This video is a gold mine for multivariate time series data. After searching for hours online, you were the ONLY person that was capable of explaining everything in a simple way. Thank you!
8:32 - iterating over rows in pandas is usually much slower than doing a column-wise operation. Instead of this: df["close_change"] = df.progress_apply( lambda row: 0 if np.isnan(row.prev_close) else row.close - row.prev_close, axis = 'columns' ) Try this: df["close_change"] = df['close'] - df['prev_close'] df["close_change"].fillna(0, inplace=True)

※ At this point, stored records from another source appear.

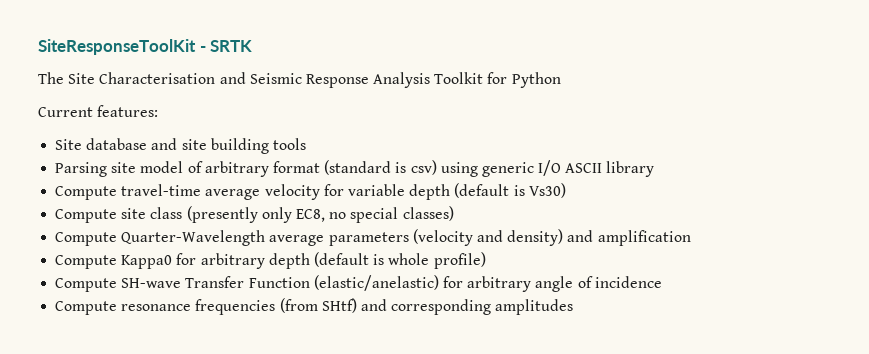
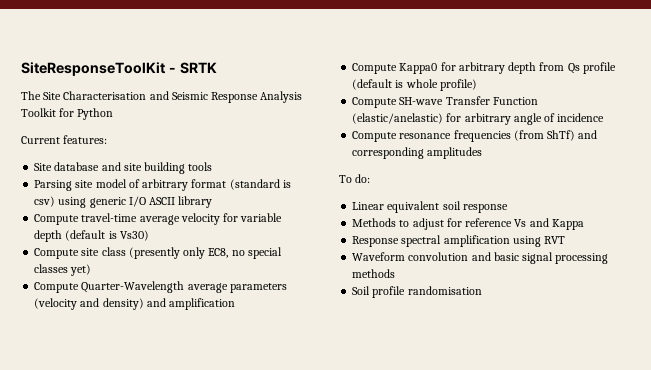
[402,206,454,221] classes) -> [34,264,92,276] classes yet)
(310, 261) none -> [539,62,616,74] from Qs profile
[321,298,357,313] SHtf) -> [547,130,576,141] ShTf)
(574, 307) none -> [339,174,371,183] [352,201,508,213] [352,218,584,230] [352,235,566,247] [352,252,609,264] [352,269,396,278] [352,286,482,298] // To do: // Linear equivalent soil response // Methods to adjust for reference Vs and Kappa // Response spectral amplification using RVT // Waveform convolution and basic signal processing methods // Soil profile randomisation

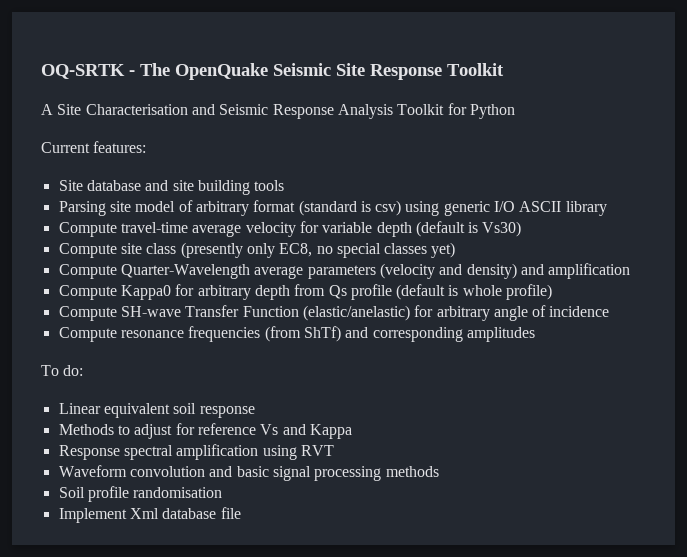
[21,62,217,76] [21,91,41,100] SiteResponseToolKit - SRTK // The -> [41,63,504,80] [41,104,53,115] OQ-SRTK - The OpenQuake Seismic Site Response Toolkit // A
(482, 290) none -> [58,507,241,523] // Implement Xml database file

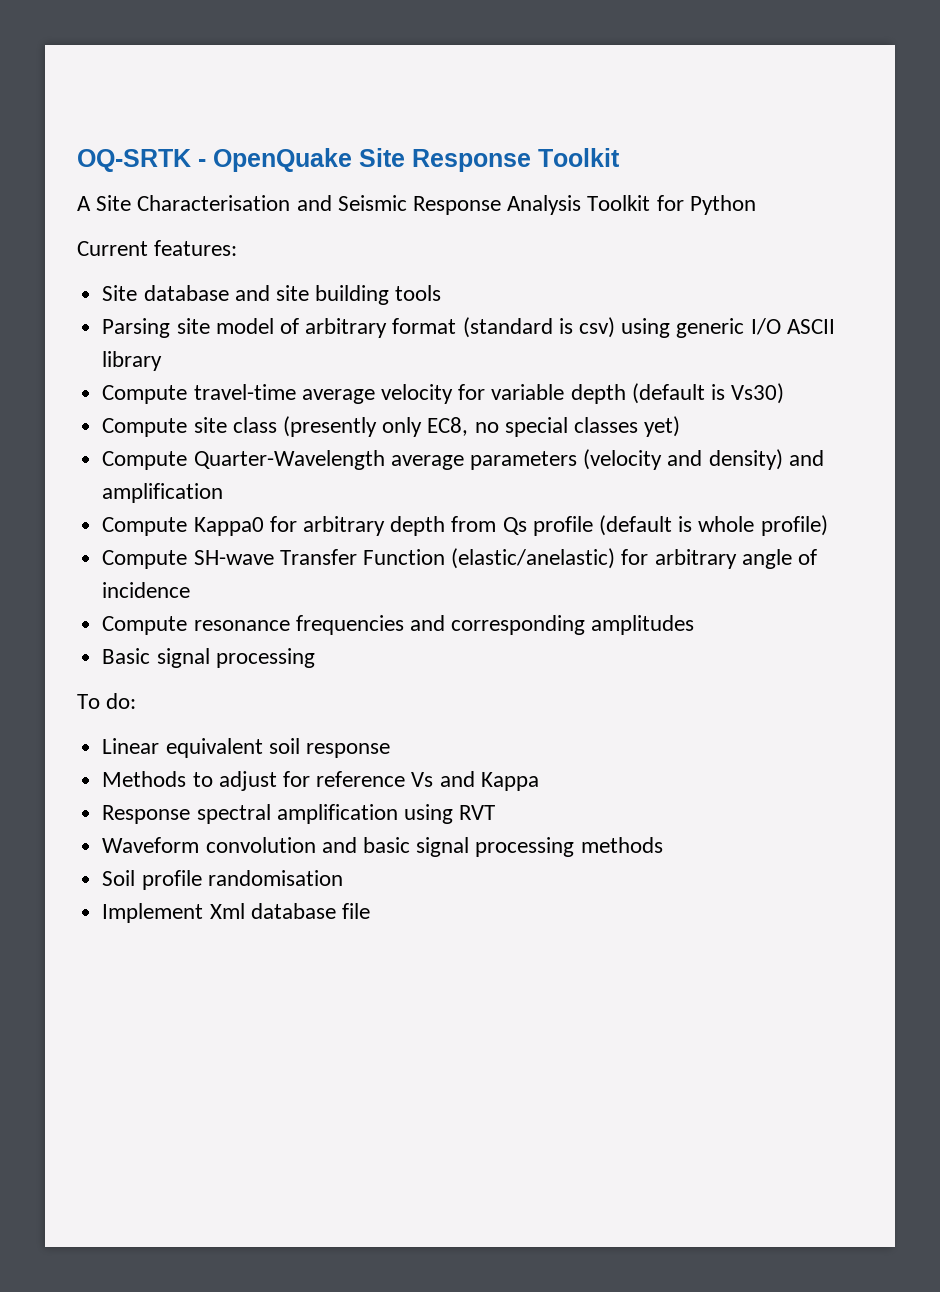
[140,63,331,80] The OpenQuake Seismic -> [213,148,352,172] OpenQuake
[264,326,341,342] (from ShTf) -> (404, 625) none
(535, 334) none -> [102,648,315,668] // Basic signal processing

Great tutorial! Thanks! One comment in the preprocessing step. Iterating over each row to create a dictionary and appending those dictionaries to a list is much much slower than copying the dataframe and creating the columns you need like so: features_df = df.copy() features_df['day_of_week'] = features_df['date'].dt.dayofweek features_df['day_of_month'] = features_df['date'].dt.day features_df['week_of_year'] = features_df['date'].dt.week features_df['month'] = features_df['date'].dt.month
Great suggestion Greg, and agree it felt faster. Interestingly got a deprecation warning on .week, so went with features_df['date'].dt.isocalendar().week
The scaler part is huge weakness in the model; by using a minmax scaler you are assuming that the historical ATH (all time high) price will never be reached which is a fundamental mistake as (asset) prices are continuous. Therefore, the model will not likely be able to predict a resistance.
Thanks for the video Venelin. It is really good for learning the coding side of things. To those who wants to do real life projects, I suggest not to apply the same features with same way of scaling. I might be wrong but I don't think it is a good idea to scale days of week ( 0-6 range ) or months etc.. with MinMaxscale( -1, 1) . They are not numerical features like the price or volume. they are categorical data if I am not wrong and scaling them the way they are done will confuse the algorithms.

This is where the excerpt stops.